La sezione platform di Indivisible non è certo all’altezza del suo sistema di combattimento, ma offre comunque un buon livello di sfida, anche se rimane nei canoni dei tipici Metroidvania. Ci sono infatti alcune aree che non potremo esplorare fintanto che non avremo sbloccato alcune armi o abilità. I livelli sono vasti e richiedono l’uso di salti a muro, scivolamento, arrampicata con l’ascia e grazie ai controlli precisi e intuitivi, non ho avuto troppe difficoltà anche nei passaggi più ostici. Quando incontriamo un avversario si passa senza soluzione di continuità alla battaglia proprio dove ci troviamo. Se siamo abbastanza abili potremo sferrare un colpo a sorpresa iniziale, ma anche subire un attacco anticipato da parte del nostro nemico.

Esplorare il mondo di Indivisible è reso ancor più piacevole dalla meravigliosa animazione artigianale che caratterizza tutto il gioco, sopperendo la linearità dei livelli. Essi hanno un alto livello di dettaglio e lo scorrimento in parallasse multilivello, tanto caro agli amanti di Shadow of the Beast, fornisce una vera sensazione di profondità. A tutto questo si unisce anche una bella serie di filmati completamente animati che innalzano ancor di più il valore produttivo.

Il comparto audio è di ottima fattura, con una gran parte dei dialoghi recitati da un ottimo voice-acting.
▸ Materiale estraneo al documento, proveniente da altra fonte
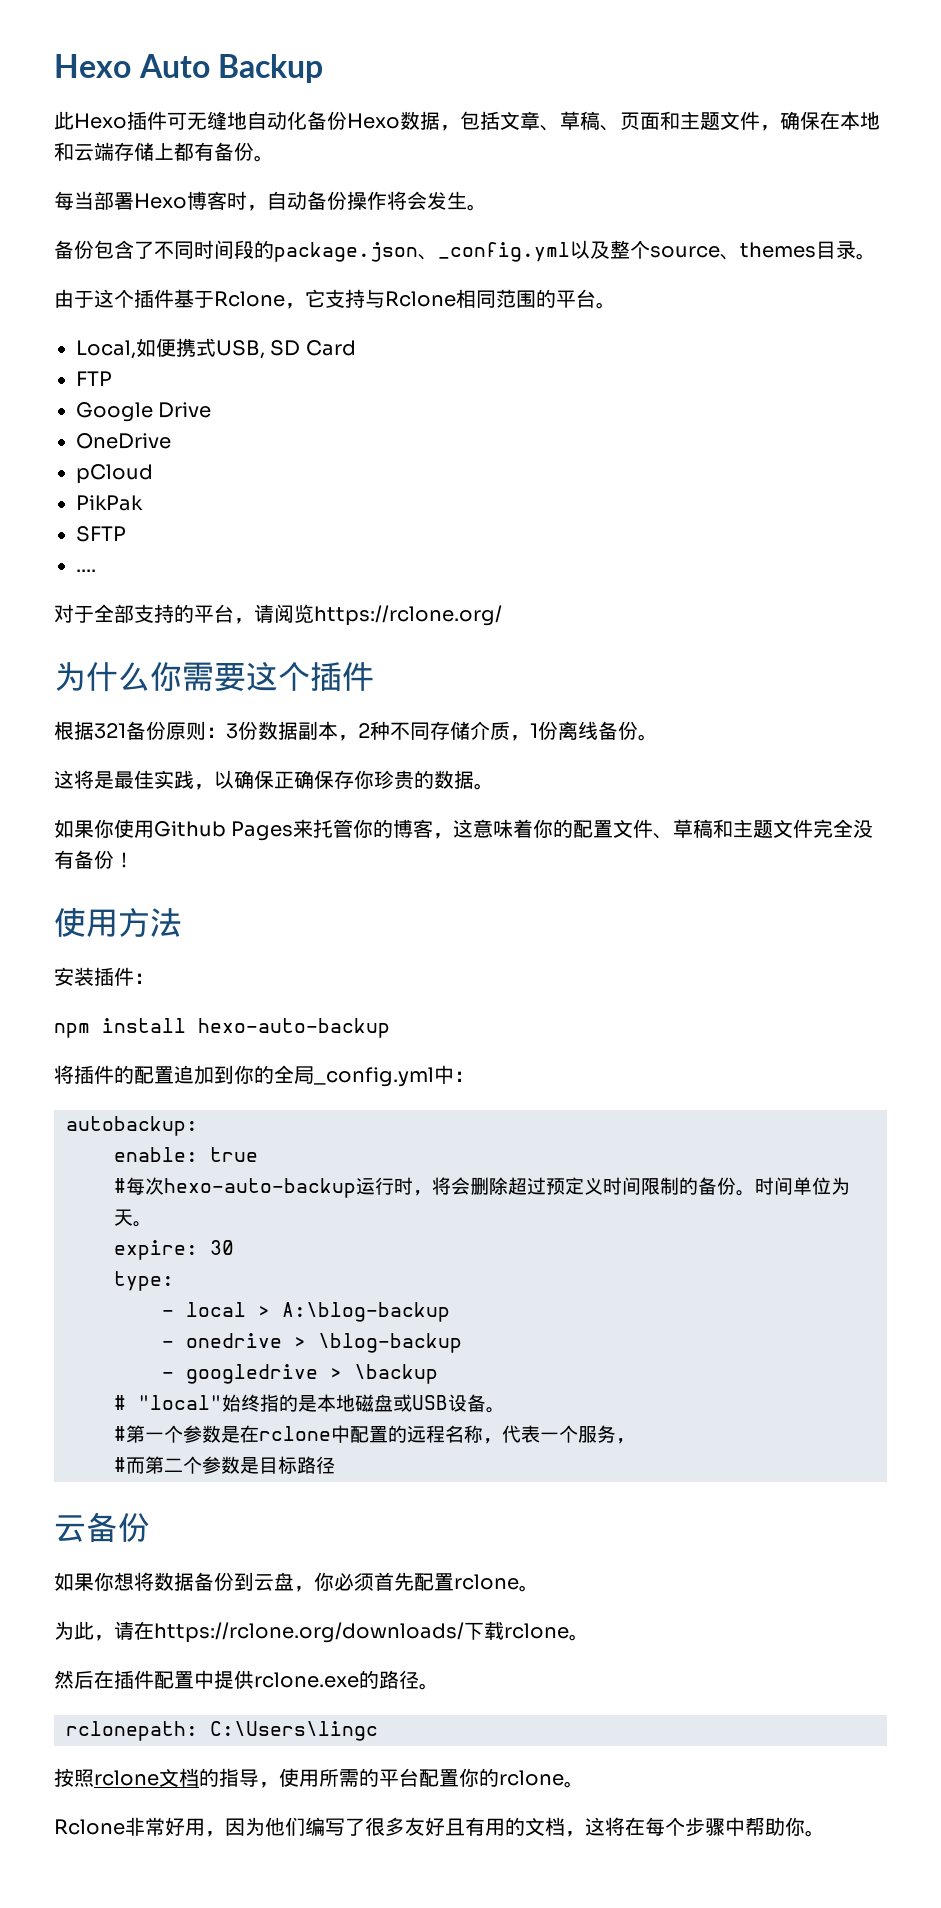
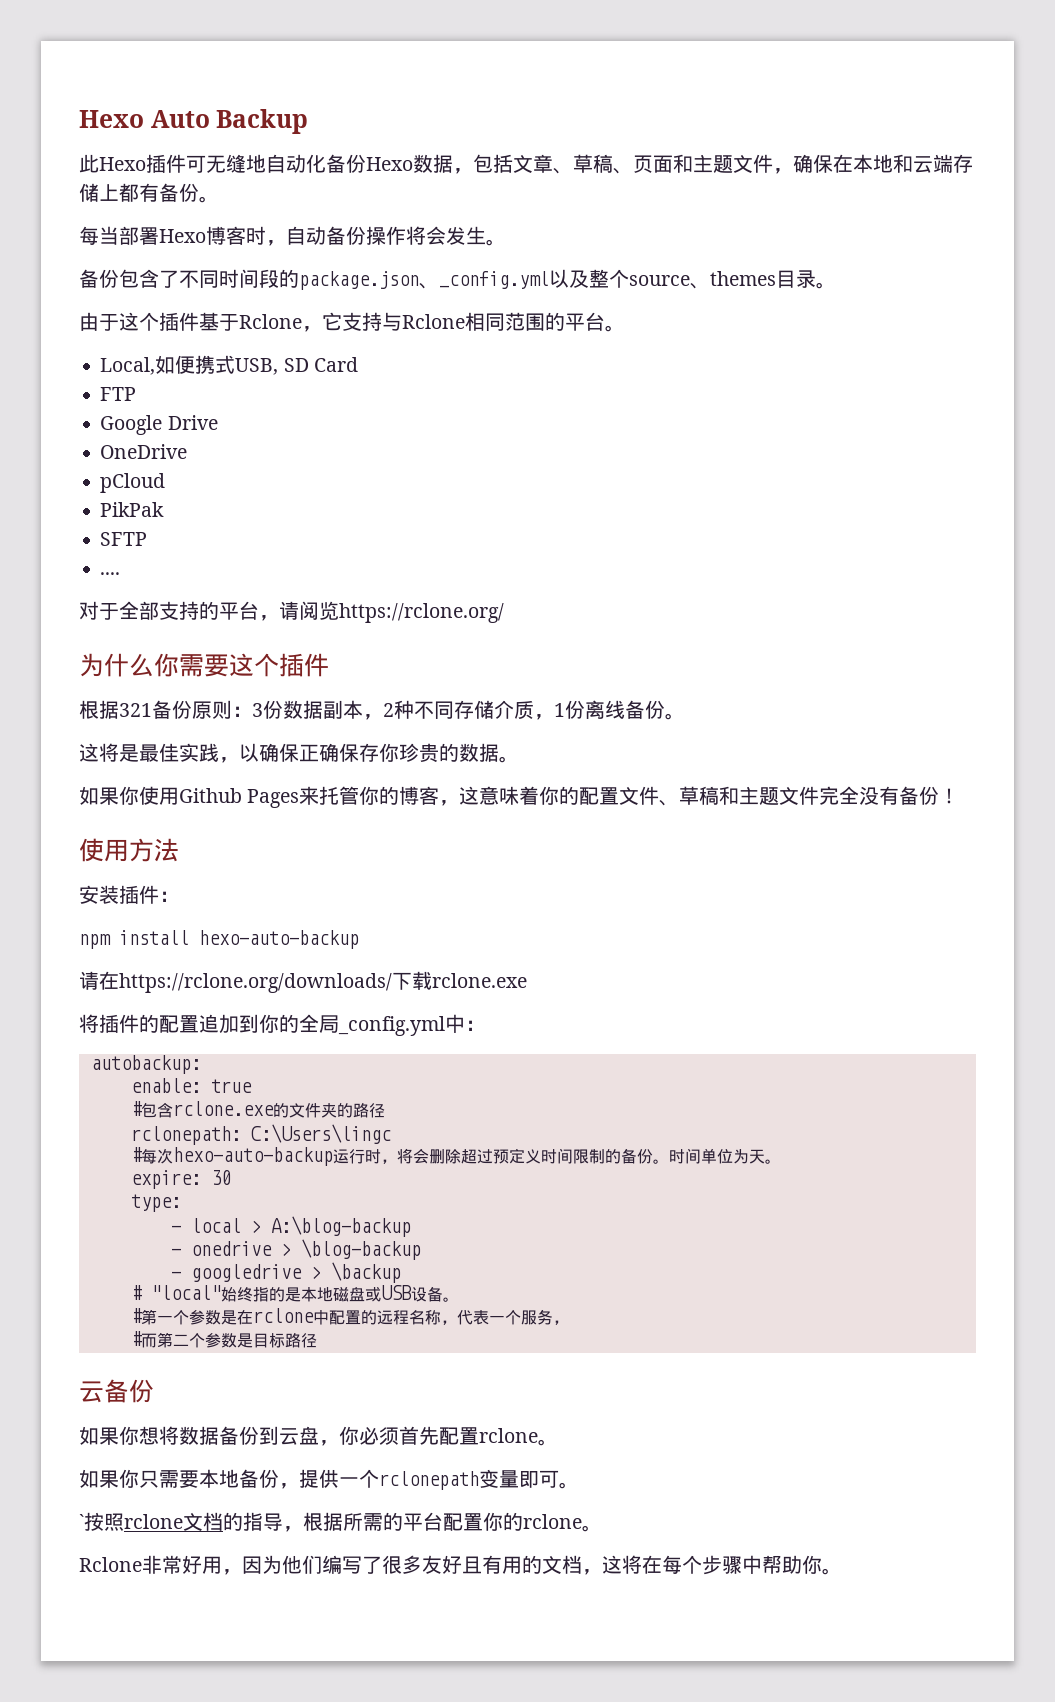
+ 请在https://rclone.org/downloads/下载rclone.exe
+ #包含rclone.exe的文件夹的路径
+ rclonepath: C:\Users\lingc
- 为此，请在https://rclone.org/downloads/下载rclone。
- 然后在插件配置中提供rclone.exe的路径。
- rclonepath: C:\Users\lingc
- 按照rclone文档的指导，使用所需的平台配置你的rclone。
+ 如果你只需要本地备份，提供一个rclonepath变量即可。
+ `按照rclone文档的指导，根据所需的平台配置你的rclone。

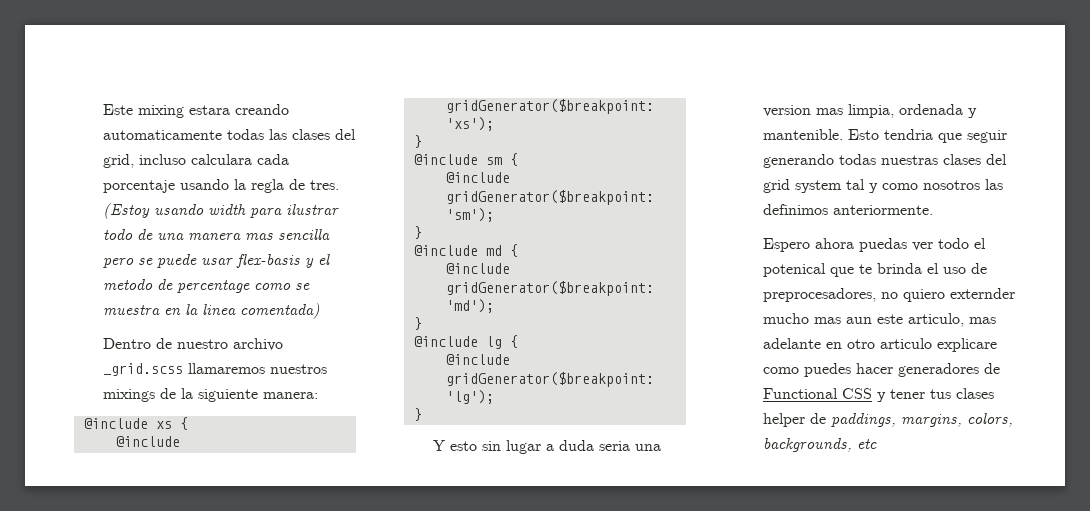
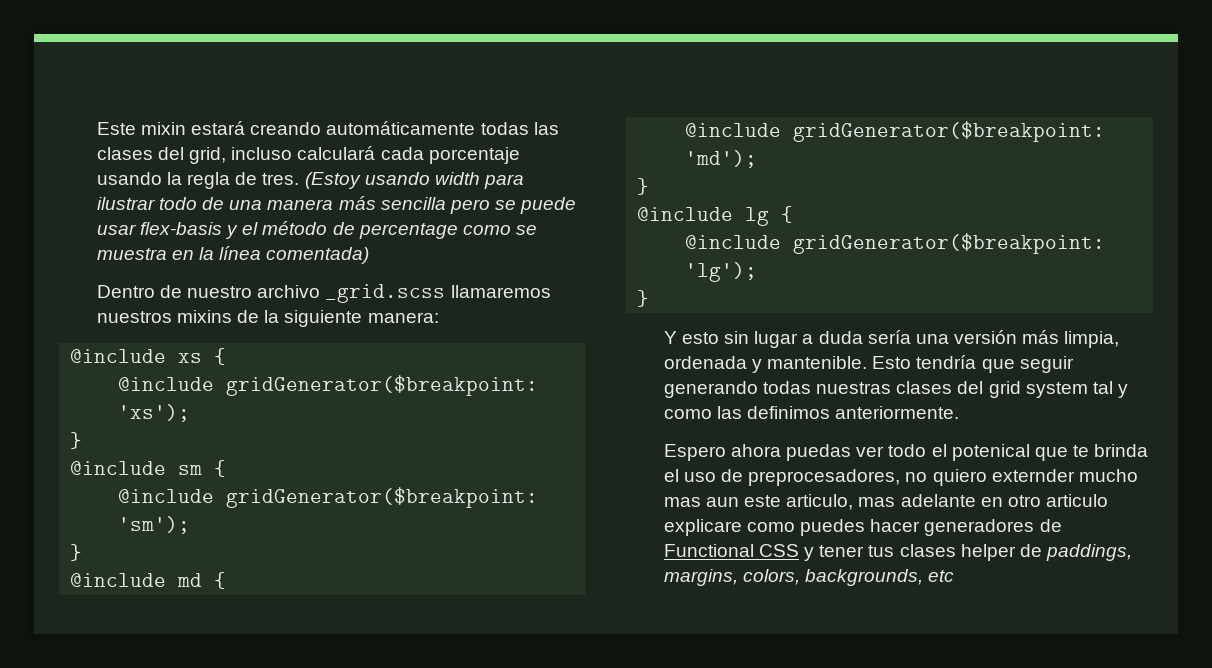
- Este mixing estara creando automaticamente todas las clases del grid, incluso calculara cada porcentaje usando la regla de tres.
+ Este mixin estará creando automáticamente todas las clases del grid, incluso calculará cada porcentaje usando la regla de tres.
- (Estoy usando width para ilustrar todo de una manera mas sencilla pero se puede usar flex-basis y el metodo de percentage como se muestra en la linea comentada)
+ (Estoy usando width para ilustrar todo de una manera más sencilla pero se puede usar flex-basis y el método de percentage como se muestra en la línea comentada)
- Dentro de nuestro archivo _grid.scss llamaremos nuestros mixings de la siguiente manera:
+ Dentro de nuestro archivo _grid.scss llamaremos nuestros mixins de la siguiente manera:
- Y esto sin lugar a duda seria una version mas limpia, ordenada y mantenible.
+ Y esto sin lugar a duda sería una versión más limpia, ordenada y mantenible.
- Esto tendria que seguir generando todas nuestras clases del grid system tal y como nosotros las definimos anteriormente.
+ Esto tendría que seguir generando todas nuestras clases del grid system tal y como las definimos anteriormente.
La colonna sonora è anch’essa di buon livello, anche se alla lunga le musiche di accompagnamento risultano un po’ ripetitive, ma mai monotone.

Come ogni buon GdR, Indivisible parte abbastanza lento, anche per introdurci nelle meccaniche di gioco, ma dopo un certo punto, prende un ritmo diverso che ci aprirà le porte ad un mondo tutto da esplorare e godere. Anche come durata non ha niente a che invidiare ai classici, accompagnandoci per ore ed ore di piacevole divertimento ed impegno.


In Conclusione

Indivisible è un prodotto unico nel suo genere, un ibrido che nel suo piccolo riesce a rivoluzionare il concetto dei classici giochi di ruolo. Questo grazie ad una forma di combattimento unica nel suo genere e ad una grande varietà di personaggi giocabili che espandono in maniera eccezionale il concetto di divertimento. Sicuramente ci sono alcune pecche, più che altro dovute alla scarsa esperienza degli sviluppatori di Lab Zero, ma nel complesso se amata i giochi di ruolo, la bella animazione e volete passare ore di sano divertimento, allora non potrete fare a meno di comprare Indivisible. I quattro anni di sviluppo hanno dato certamente un ottimo risultato.